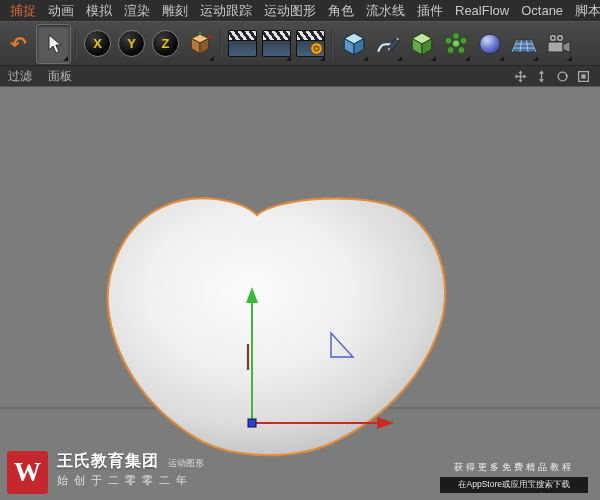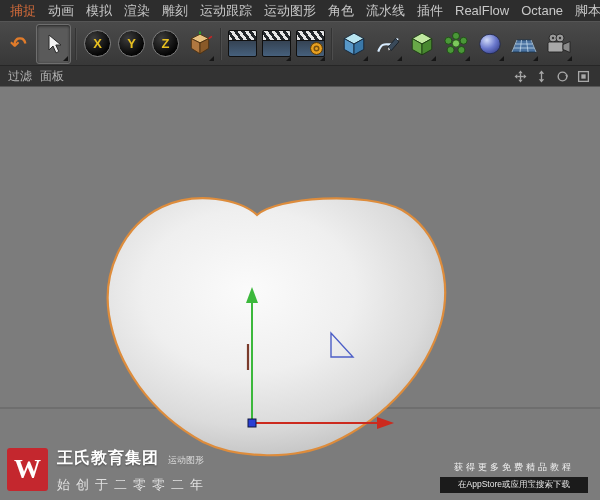--- a/index.html
+++ b/index.html
@@ -50,38 +50,38 @@
     border-bottom:1px solid #101010;
   }
   .gear-dot{
     position:absolute;right:1px;bottom:1px;width:11px;height:11px;border-radius:50%;
     background:#e8a020;border:1px solid #5a3a08;
     box-shadow:inset 0 0 0 2.5px #e8a020, inset 0 0 0 4px #7a5210;
   }
   
   .viewbar{
     height:20px;flex:0 0 20px;background:#333333;border-bottom:1px solid #565656;
-    display:flex;align-items:center;font-size:12px;color:#b5b5b5;padding:0 8px;gap:8px;
+    display:flex;align-items:center;font-size:12px;color:#b5b5b5;padding:0 8px;gap:16px;
   }
   .viewbar .nav{margin-left:auto;display:flex;gap:7px;align-items:center;padding-right:2px;}
   .nav-btn{width:14px;height:14px;display:flex;align-items:center;justify-content:center;}
   
   .viewport{flex:1 1 auto;position:relative;background:#7c7c7c;overflow:hidden;}
   .scene{position:absolute;left:0;top:0;}
   
   .wm-left{position:absolute;left:7px;bottom:6px;display:flex;gap:9px;align-items:flex-start;}
   .wm-logo{
     width:41px;height:43px;background:#c4272e;border-radius:3px;color:#fff;
     display:flex;align-items:center;justify-content:center;
     font-size:27px;font-weight:bold;font-family:"Liberation Serif","DejaVu Serif",serif;
   }
   .wm-text .brand-row{display:flex;align-items:baseline;gap:9px;}
   .wm-brand{font-size:16px;font-weight:bold;color:#ffffff;letter-spacing:1px;text-shadow:0 1px 2px rgba(0,0,0,.4);}
   .wm-tagline{font-size:9px;color:#ddd;}
-  .wm-sub{margin-top:7px;font-size:13px;color:#e0e0e0;letter-spacing:6px;}
+  .wm-sub{margin-top:1px;font-size:11px;color:#e0e0e0;letter-spacing:6px;}
   .wm-right{position:absolute;right:12px;bottom:7px;width:148px;text-align:center;}
   .wm-r-line1{font-size:9px;color:#f0f0f0;letter-spacing:3px;margin-bottom:3px;white-space:nowrap;}
   .wm-r-brand{background:#1b1b1b;color:#d23534;font-size:14px;font-weight:bold;
     letter-spacing:11px;padding:2px 0 2px 11px;}
   .wm-r-line2{background:#1b1b1b;color:#e8e8e8;font-size:8.5px;padding:2px 0;margin-top:2px;white-space:nowrap;}
 </style>
 </head>
 <body>
 
 <div id="app">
┄┄┄┄┄┄
● EXERCISE INSTRUCTIONS
The answer must restate each entry word for word and contain no images.

● RESPONSE TO THE EXERCISE
--- a/index.html
+++ b/index.html
@@ -50,38 +50,38 @@
     border-bottom:1px solid #101010;
   }
   .gear-dot{
     position:absolute;right:1px;bottom:1px;width:11px;height:11px;border-radius:50%;
     background:#e8a020;border:1px solid #5a3a08;
     box-shadow:inset 0 0 0 2.5px #e8a020, inset 0 0 0 4px #7a5210;
   }
   
   .viewbar{
     height:20px;flex:0 0 20px;background:#333333;border-bottom:1px solid #565656;
-    display:flex;align-items:center;font-size:12px;color:#b5b5b5;padding:0 8px;gap:8px;
+    display:flex;align-items:center;font-size:12px;color:#b5b5b5;padding:0 8px;gap:16px;
   }
   .viewbar .nav{margin-left:auto;display:flex;gap:7px;align-items:center;padding-right:2px;}
   .nav-btn{width:14px;height:14px;display:flex;align-items:center;justify-content:center;}
   
   .viewport{flex:1 1 auto;position:relative;background:#7c7c7c;overflow:hidden;}
   .scene{position:absolute;left:0;top:0;}
   
   .wm-left{position:absolute;left:7px;bottom:6px;display:flex;gap:9px;align-items:flex-start;}
   .wm-logo{
     width:41px;height:43px;background:#c4272e;border-radius:3px;color:#fff;
     display:flex;align-items:center;justify-content:center;
     font-size:27px;font-weight:bold;font-family:"Liberation Serif","DejaVu Serif",serif;
   }
   .wm-text .brand-row{display:flex;align-items:baseline;gap:9px;}
   .wm-brand{font-size:16px;font-weight:bold;color:#ffffff;letter-spacing:1px;text-shadow:0 1px 2px rgba(0,0,0,.4);}
   .wm-tagline{font-size:9px;color:#ddd;}
-  .wm-sub{margin-top:7px;font-size:13px;color:#e0e0e0;letter-spacing:6px;}
+  .wm-sub{margin-top:1px;font-size:11px;color:#e0e0e0;letter-spacing:6px;}
   .wm-right{position:absolute;right:12px;bottom:7px;width:148px;text-align:center;}
   .wm-r-line1{font-size:9px;color:#f0f0f0;letter-spacing:3px;margin-bottom:3px;white-space:nowrap;}
   .wm-r-brand{background:#1b1b1b;color:#d23534;font-size:14px;font-weight:bold;
     letter-spacing:11px;padding:2px 0 2px 11px;}
   .wm-r-line2{background:#1b1b1b;color:#e8e8e8;font-size:8.5px;padding:2px 0;margin-top:2px;white-space:nowrap;}
 </style>
 </head>
 <body>
 
 <div id="app">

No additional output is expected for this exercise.